Work out how many lines of the listing hold the string "body", then answer with that number and nothing else.

##### Records for the exercise

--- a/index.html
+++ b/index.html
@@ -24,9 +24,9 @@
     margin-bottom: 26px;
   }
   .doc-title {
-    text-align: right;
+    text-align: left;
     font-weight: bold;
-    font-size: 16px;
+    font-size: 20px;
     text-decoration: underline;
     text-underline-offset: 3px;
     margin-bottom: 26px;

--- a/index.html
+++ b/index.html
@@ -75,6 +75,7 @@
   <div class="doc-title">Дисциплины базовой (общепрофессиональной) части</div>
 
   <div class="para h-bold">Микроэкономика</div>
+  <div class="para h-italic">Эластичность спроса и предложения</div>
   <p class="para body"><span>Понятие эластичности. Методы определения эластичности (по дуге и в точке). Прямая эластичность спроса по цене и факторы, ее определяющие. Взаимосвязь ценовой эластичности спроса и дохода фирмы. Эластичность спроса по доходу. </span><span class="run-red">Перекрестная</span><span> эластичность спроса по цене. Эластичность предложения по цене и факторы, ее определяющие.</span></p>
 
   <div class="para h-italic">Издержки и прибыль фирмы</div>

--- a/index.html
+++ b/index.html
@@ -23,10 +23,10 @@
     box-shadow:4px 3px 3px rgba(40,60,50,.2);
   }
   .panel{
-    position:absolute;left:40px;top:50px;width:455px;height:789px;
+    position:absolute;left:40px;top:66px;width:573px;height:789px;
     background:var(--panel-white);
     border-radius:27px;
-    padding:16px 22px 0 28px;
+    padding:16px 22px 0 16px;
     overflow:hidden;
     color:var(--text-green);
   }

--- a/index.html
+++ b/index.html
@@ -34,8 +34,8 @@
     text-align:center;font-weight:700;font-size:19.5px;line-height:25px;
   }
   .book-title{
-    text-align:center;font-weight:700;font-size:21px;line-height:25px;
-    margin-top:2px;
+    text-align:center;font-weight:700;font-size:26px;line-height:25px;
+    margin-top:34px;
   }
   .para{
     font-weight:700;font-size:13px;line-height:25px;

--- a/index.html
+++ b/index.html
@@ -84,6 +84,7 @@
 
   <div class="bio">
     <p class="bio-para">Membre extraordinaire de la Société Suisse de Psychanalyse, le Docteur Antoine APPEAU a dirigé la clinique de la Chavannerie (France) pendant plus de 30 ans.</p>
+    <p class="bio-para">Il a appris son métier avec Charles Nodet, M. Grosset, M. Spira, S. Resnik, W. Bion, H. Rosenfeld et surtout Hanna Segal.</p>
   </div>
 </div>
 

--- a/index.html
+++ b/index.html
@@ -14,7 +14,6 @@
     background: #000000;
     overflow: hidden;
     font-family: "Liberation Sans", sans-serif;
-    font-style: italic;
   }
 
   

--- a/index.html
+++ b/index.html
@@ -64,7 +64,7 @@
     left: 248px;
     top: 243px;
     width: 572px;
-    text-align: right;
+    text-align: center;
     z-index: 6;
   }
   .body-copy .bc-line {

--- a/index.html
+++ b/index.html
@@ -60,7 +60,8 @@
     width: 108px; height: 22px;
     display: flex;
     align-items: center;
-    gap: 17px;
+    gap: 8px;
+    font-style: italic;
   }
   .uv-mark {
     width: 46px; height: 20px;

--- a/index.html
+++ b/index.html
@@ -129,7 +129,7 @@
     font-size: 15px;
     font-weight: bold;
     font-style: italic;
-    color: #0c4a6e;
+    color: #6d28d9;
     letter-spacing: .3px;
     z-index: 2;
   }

##########

- Task answer -
2